Given [the Applicant’s] level of training and past educational and occupational background it does not appear that [the Applicant] would be capable of working in any circumstance where a syncopal episode would not be dangerous to him. Therefore, I ask you to reconsider your decision to grant him Canada pension disability pension. I feel he probably does qualify through his combination of symptoms … don’t think makes him employable under any reasonable circumstances.

[5] The Applicant argues that the information in the letter dated February 26, 1999 establishes that his disability is severe and prolonged. He also argues that his current physician is also of the opinion that he is incapable of any type of work, as his condition places him and anyone else at severe risk of injury.

[6] The Social Security Tribunal provided a copy of the leave materials to the Respondent. However, the Respondent did not file any written submissions.

Analysis

[7] Subsection 58(1) of the DESDA sets out the grounds of appeal as being limited to the following:

  1. (a) The General Division failed to observe a principle of natural justice or otherwise acted beyond or refused to exercise its jurisdiction;
  2. (b) The General Division erred in law in making its decision, whether or not the error appears on the face of the record; or
  3. (c) The General Division based its decision on an erroneous finding of fact that it made in a perverse or capricious manner or without regard for the material before it.

[8] I need to be satisfied that the reasons for appeal fall within any of the grounds of appeal enumerated under subsection 58(1) of the DESDA and that the appeal has a reasonable chance of success, before leave can be granted. The Federal Court of Canada endorsed this approach in Tracey v. Canada (Attorney General), 2015 FC 1300.

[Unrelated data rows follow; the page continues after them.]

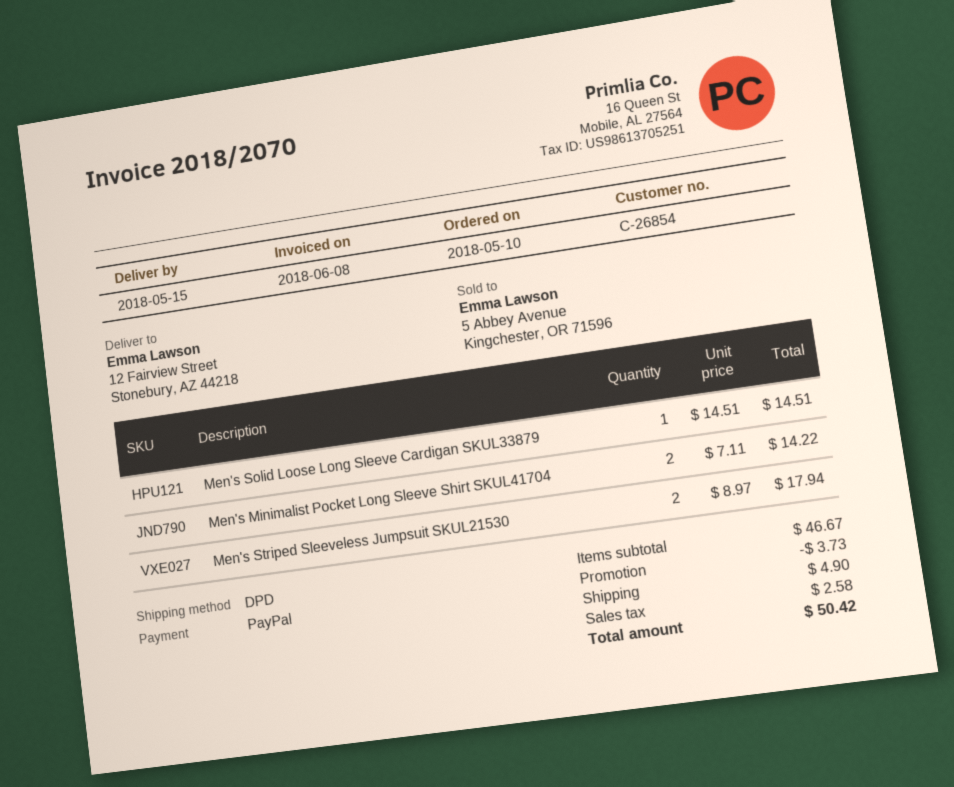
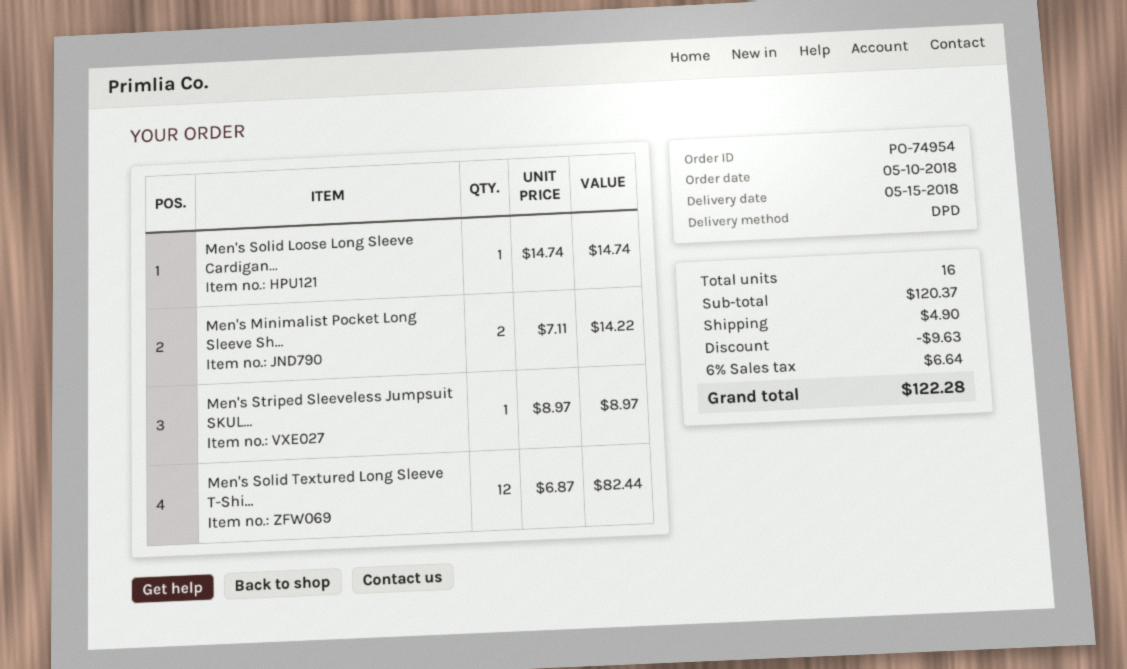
Men's Solid Loose Long Sleeve Cardigan SKUL33879: 1 x 14.51 = 14.51 -> 1 x 14.74 = 14.74
Men's Striped Sleeveless Jumpsuit SKUL21530: 2 x 8.97 = 17.94 -> 1 x 8.97 = 8.97
Men's Solid Textured Long Sleeve T-Shi...: none -> 12 x 6.87 = 82.44
subtotal: 46.67 -> 120.37
discount: 3.73 -> 9.63
tax: 2.58 -> 6.64
total: 50.42 -> 122.28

[9] The Applicant argues that the General Division based its decision on an erroneous finding of fact that it made in a perverse or capricious manner or without regard for the material before it. He also argues that the General Division failed to consider the medical opinions, including the report dated February 26, 1999, which establish that he has severe syncope, and that he has a disability that has been severe and prolonged since well before the end of his minimum qualifying period.

[10] The General Division did not have a copy of the medical report dated February 26, 1999. Essentially, the Applicant is seeking to either introduce new evidence or to clarify existing evidence. In Tracey, the Federal Court determined that a tribunal is under no obligation to consider new evidence. Furthermore, failure to do so no longer constitutes a proper ground of appeal in and of itself.

[11] Aside from this consideration that the February 26, 1999 was not in evidence, it is doubtful that the General Division would have placed much weight on this February 1999 report, as there was more current medical information regarding the Applicant’s disability, closer in time to the minimum qualifying period.

[1] Essentially, the Applicant is seeking a reassessment of the evidence. As the Federal Court held in Tracey, it is not appropriate for the Appeal Division, in determining whether leave should be granted or denied, to reassess the evidence or reweigh the factors considered by the General Division. Neither the leave, nor the appeal, provide opportunities to re-litigate or re-prosecute the claim. I am not satisfied that the appeal has a reasonable chance of success. It is not appropriate that I conduct a reassessment of the evidence.

Conclusion

[2] The Application for leave to appeal is dismissed.